Eu pereceria se numa manha fria de Junho ? o que já era habitual ? não se tivesse intrometido por de baixo da porta, um papel dobrado com jeito. Meus olhos gatinharam em direcção ao enigma. Passaram-se dias sem que o mexesse por falta de forcas. Um dia, movido pelo estrupido vindo do corredor, fiz-me ao papel, desdobrei-o e pus-me a ler jovialmente. Eram poemas de Carlos Drummond de Andrade, todavia vindo de outra pessoa e não de Dinatal. Depois de umas tantas cartas recebidas com a mesma frequência com que recebia as outras, vindas de um desconhecido, comecei a reagir, confrontando as abomináveis enfermidades pelas quais padecia. Venci uma malária, uma anemia que me urdia um esqueleto com sangue, uma gripe bovina e as restantes nem as soube que existiam. Já sorria, embora com um sorriso completamente escancarado.

As cartas que recebia, ora identificadas pelo nome de Clara Melo, continham máximas de filósofos, frases nobres e grandes poemas. Passei a conviver com, por exemplo, Sócrates, Martin Luther King Jr., José Saramago, Óscar Wild, Noémia de Souza, Eduardo Galiano, etc.. Ganhei o hábito de responde-las. De facto era um autêntico absurdo, por que essas respostas permaneciam aqui comigo sem nunca partir. Ainda que, como disse, se definisse como uma grande insanidade, esse instante conferia-me um jubiloso sossego, capaz de derrubar todos os adamastores com os quais lutava. Assim suportei tantos anos.

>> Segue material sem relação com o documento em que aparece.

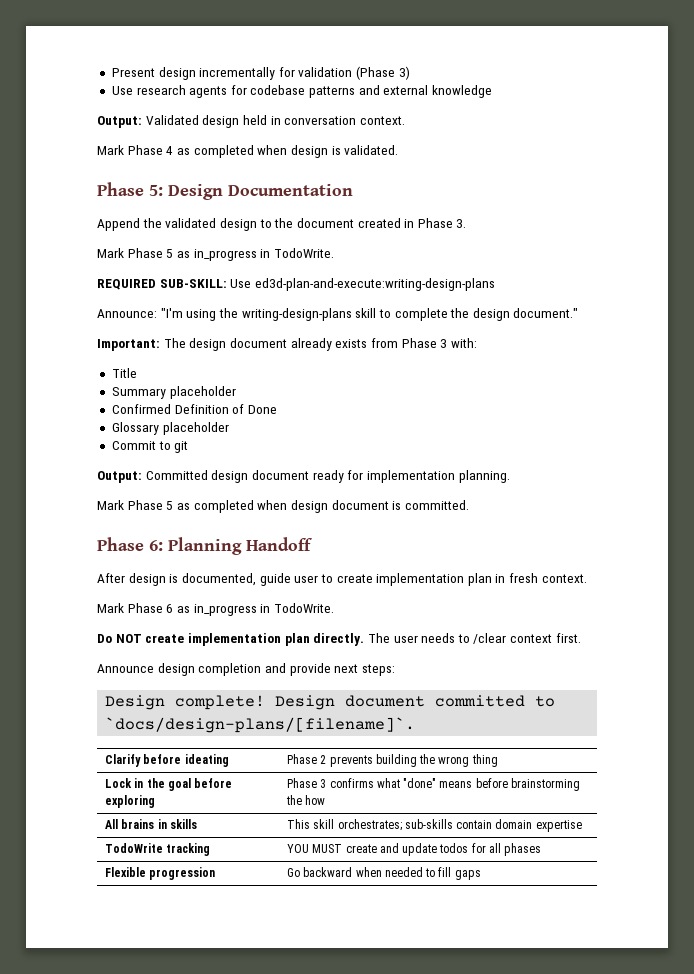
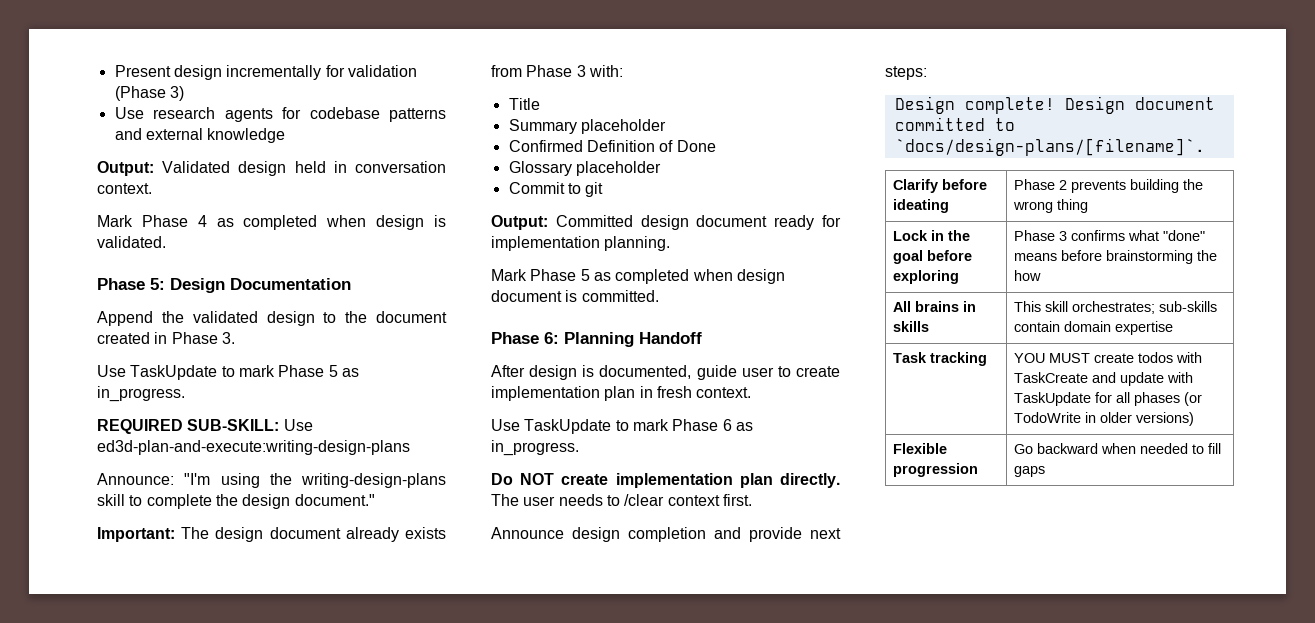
- Mark Phase 5 as in_progress in TodoWrite.
+ Use TaskUpdate to mark Phase 5 as in_progress.
- Mark Phase 6 as in_progress in TodoWrite.
+ Use TaskUpdate to mark Phase 6 as in_progress.
- TodoWrite tracking | YOU MUST create and update todos for all phases
+ Task tracking | YOU MUST create todos with TaskCreate and update with TaskUpdate for all phases (or TodoWrite in older versions)

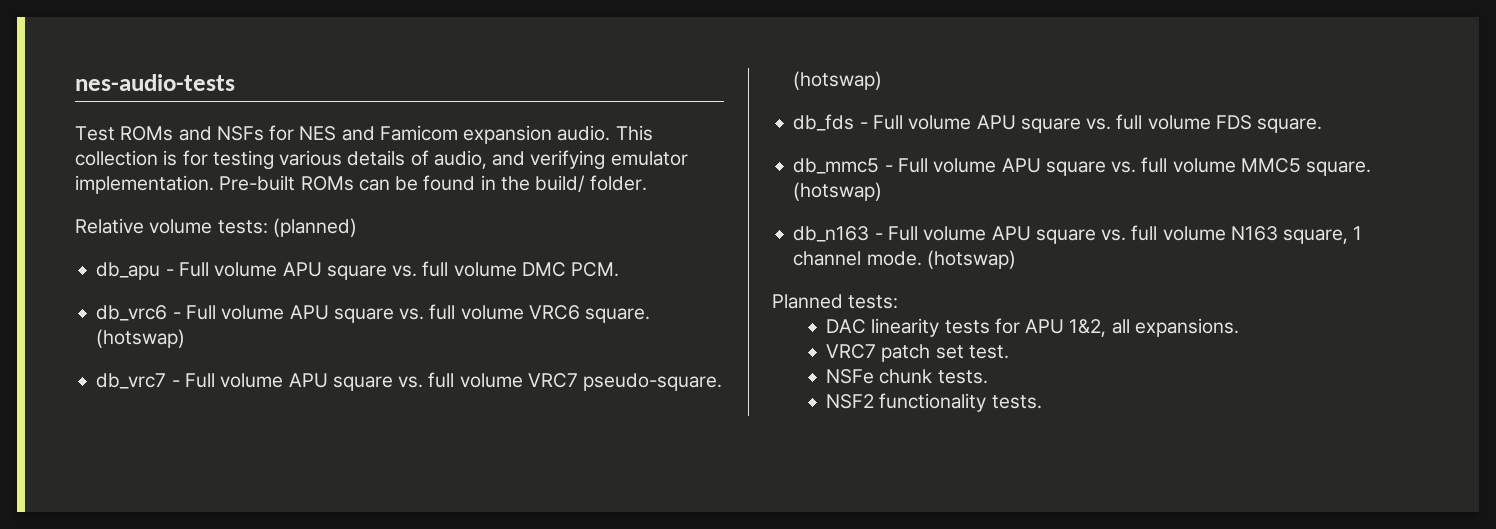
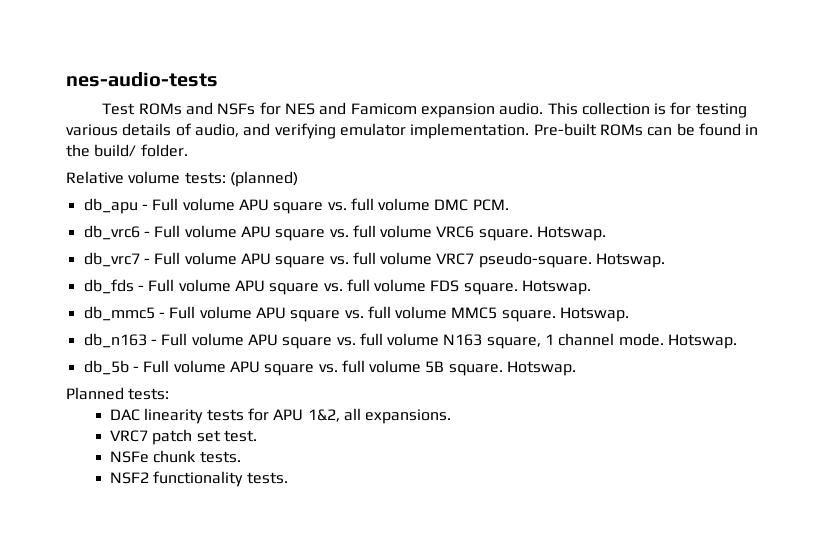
- db_vrc6 - Full volume APU square vs. full volume VRC6 square. (hotswap)
+ db_vrc6 - Full volume APU square vs. full volume VRC6 square. Hotswap.
- db_vrc7 - Full volume APU square vs. full volume VRC7 pseudo-square. (hotswap)
+ db_vrc7 - Full volume APU square vs. full volume VRC7 pseudo-square. Hotswap.
- db_fds - Full volume APU square vs. full volume FDS square.
+ db_fds - Full volume APU square vs. full volume FDS square. Hotswap.
- db_mmc5 - Full volume APU square vs. full volume MMC5 square. (hotswap)
+ db_mmc5 - Full volume APU square vs. full volume MMC5 square. Hotswap.
- db_n163 - Full volume APU square vs. full volume N163 square, 1 channel mode. (hotswap)
+ db_n163 - Full volume APU square vs. full volume N163 square, 1 channel mode. Hotswap.
+ db_5b - Full volume APU square vs. full volume 5B square. Hotswap.

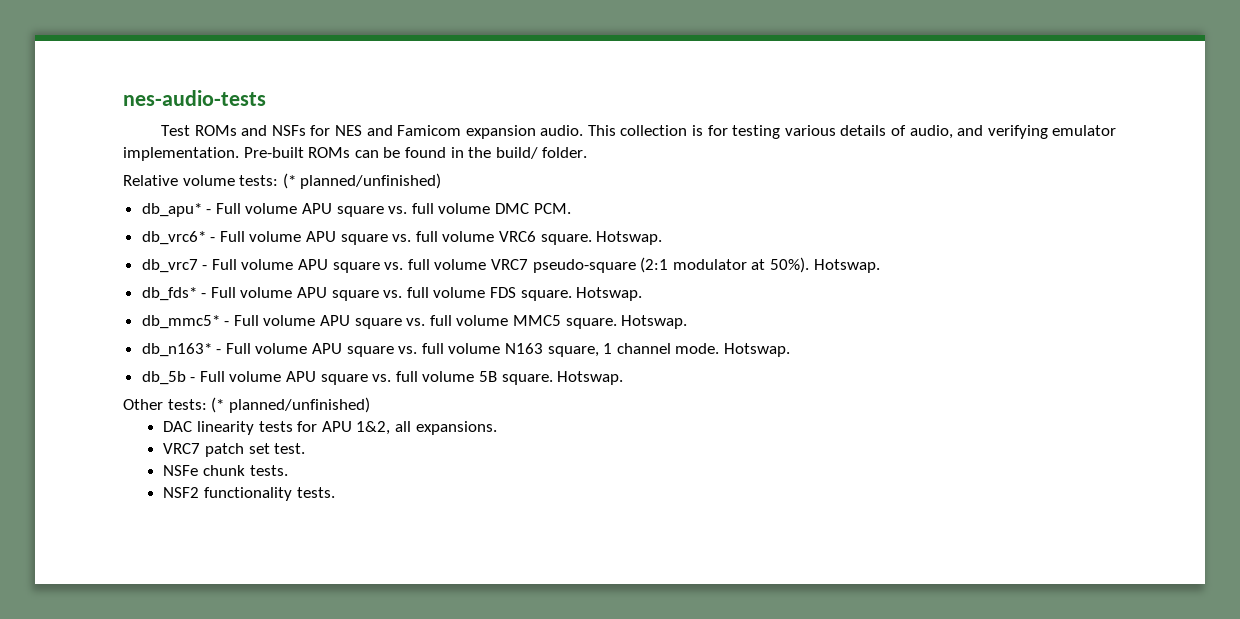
- Relative volume tests: (planned)
- db_apu - Full volume APU square vs. full volume DMC PCM.
+ Relative volume tests: (* planned/unfinished)
+ db_apu* - Full volume APU square vs. full volume DMC PCM.
- db_vrc6 - Full volume APU square vs. full volume VRC6 square.
+ db_vrc6* - Full volume APU square vs. full volume VRC6 square.
- db_vrc7 - Full volume APU square vs. full volume VRC7 pseudo-square. Hotswap.
- db_fds - Full volume APU square vs. full volume FDS square.
+ db_vrc7 - Full volume APU square vs. full volume VRC7 pseudo-square (2:1 modulator at 50%). Hotswap.
+ db_fds* - Full volume APU square vs. full volume FDS square.
- db_mmc5 - Full volume APU square vs. full volume MMC5 square.
+ db_mmc5* - Full volume APU square vs. full volume MMC5 square.
- db_n163 - Full volume APU square vs. full volume N163 square, 1 channel mode.
+ db_n163* - Full volume APU square vs. full volume N163 square, 1 channel mode.
- Planned tests:
+ Other tests: (* planned/unfinished)

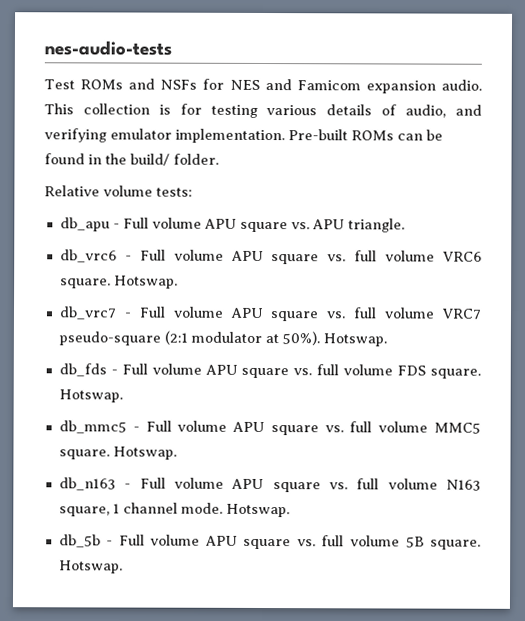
- Relative volume tests: (* planned/unfinished)
- db_apu* - Full volume APU square vs. full volume DMC PCM.
- db_vrc6* - Full volume APU square vs. full volume VRC6 square.
+ Relative volume tests:
+ db_apu - Full volume APU square vs. APU triangle.
+ db_vrc6 - Full volume APU square vs. full volume VRC6 square.
- db_fds* - Full volume APU square vs. full volume FDS square.
+ db_fds - Full volume APU square vs. full volume FDS square.
- db_mmc5* - Full volume APU square vs. full volume MMC5 square.
+ db_mmc5 - Full volume APU square vs. full volume MMC5 square.
- db_n163* - Full volume APU square vs. full volume N163 square, 1 channel mode.
+ db_n163 - Full volume APU square vs. full volume N163 square, 1 channel mode.
- Other tests: (* planned/unfinished)
- DAC linearity tests for APU 1&2, all expansions.
- VRC7 patch set test.
- NSFe chunk tests.
- NSF2 functionality tests.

Hoje, embora com a pena cumprida, continuo cá na prisão e não me sinto apto a abandona-la. Quiçá a morte antecipe o dia em que me sentirei reabilitado para fazer parte da sociedade, mas aguardo pacientemente a concretização da minha vontade de sentir-me bem comigo mesmo e com os demais. É normal que não excite saudades pois, para existir saudade deve existir tempo e, para mim, o meu tempo foi a minha pena.

Estou feliz. Ultimamente tenho visto figuras “arranha-céus” dando sua compareça por cá razões que desconheço. Mas pelo tempo que instalam-se, parece-me que lá fora a justiça esta sendo feita. Um antigo ministro fez uma turbulenta aparição. Igualmente, a sua excelência ex-presidente de uma bancada. Todos esses chegaram depois de quem? Da sua excelência eu, se me permitem. A chegada dessas pessoas pode ser, queira Deus, um holofote que anuncia uma geração que vá perceba o seguinte: para um desenvolvimento plenamente equilibrado, é fundamental que sejamos, a princípio, todos pobres.

Eu só queria que me ouvissem e deixassem-me conhecer Dinatal e Clara Melo. Caíram lágrimas durante longos momentos sem conta.

Três semanas mais tarde, essa reportagem fez parte do jornal e, por conseguinte, dada grande aderência, a mentalidade das pessoas mudou acentuadamente.